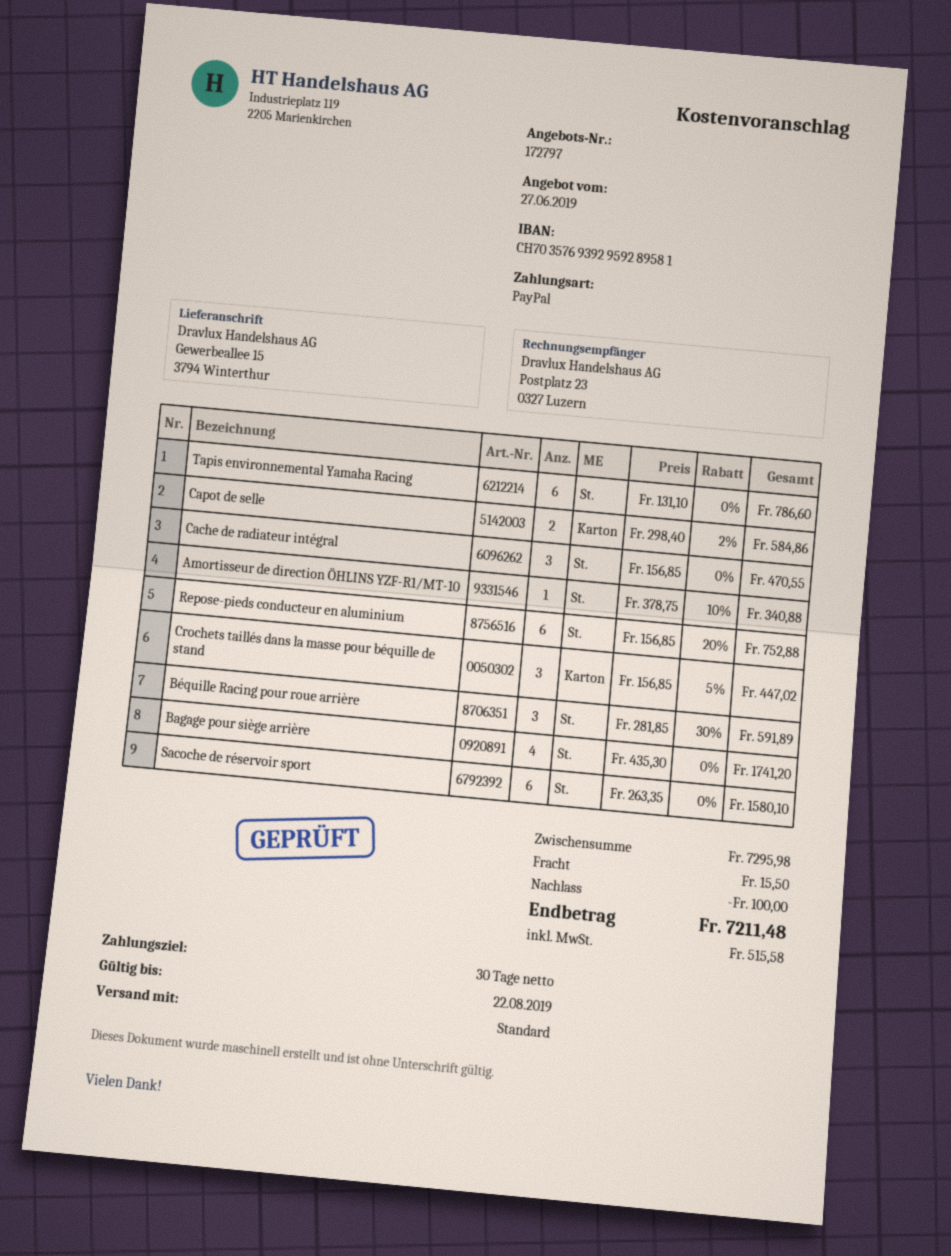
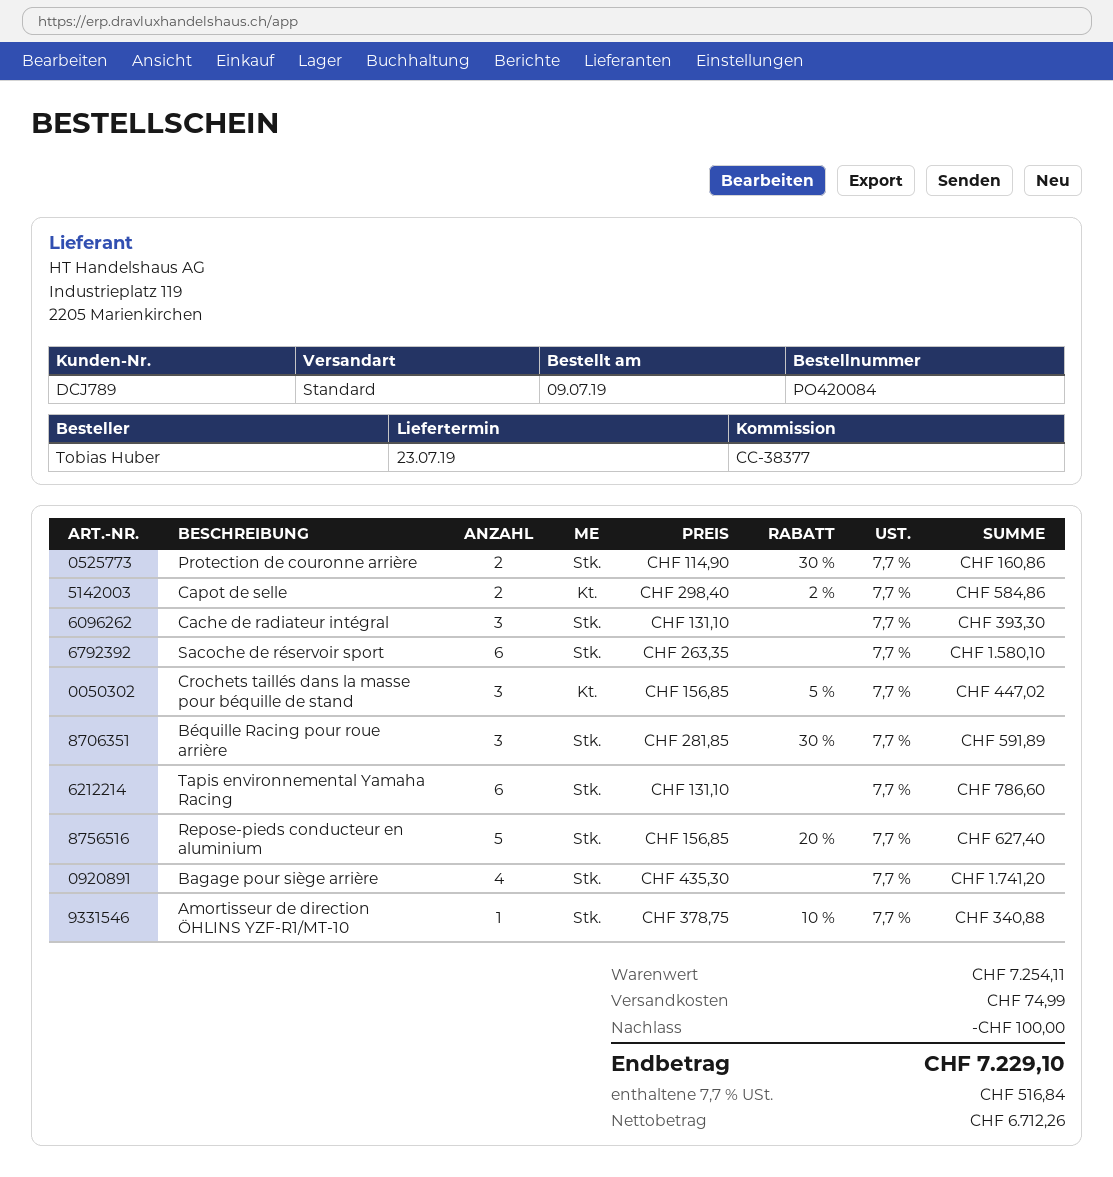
Cache de radiateur intégral: 3 x 156.85 = 470.55 -> 3 x 131.10 = 393.30
Repose-pieds conducteur en aluminium: 6 x 156.85 - 20% = 752.88 -> 5 x 156.85 - 20% = 627.40
Protection de couronne arrière: none -> 2 x 114.90 - 30% = 160.86
subtotal: 7295.98 -> 7254.11
shipping: 15.50 -> 74.99
tax: 515.58 -> 516.84
total: 7211.48 -> 7229.10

══════════

If a record holds a picture, skip the picture and write out everything else exactly.

- **Finished task**:
Cache de radiateur intégral: 3 x 156.85 = 470.55 -> 3 x 131.10 = 393.30
Repose-pieds conducteur en aluminium: 6 x 156.85 - 20% = 752.88 -> 5 x 156.85 - 20% = 627.40
Protection de couronne arrière: none -> 2 x 114.90 - 30% = 160.86
subtotal: 7295.98 -> 7254.11
shipping: 15.50 -> 74.99
tax: 515.58 -> 516.84
total: 7211.48 -> 7229.10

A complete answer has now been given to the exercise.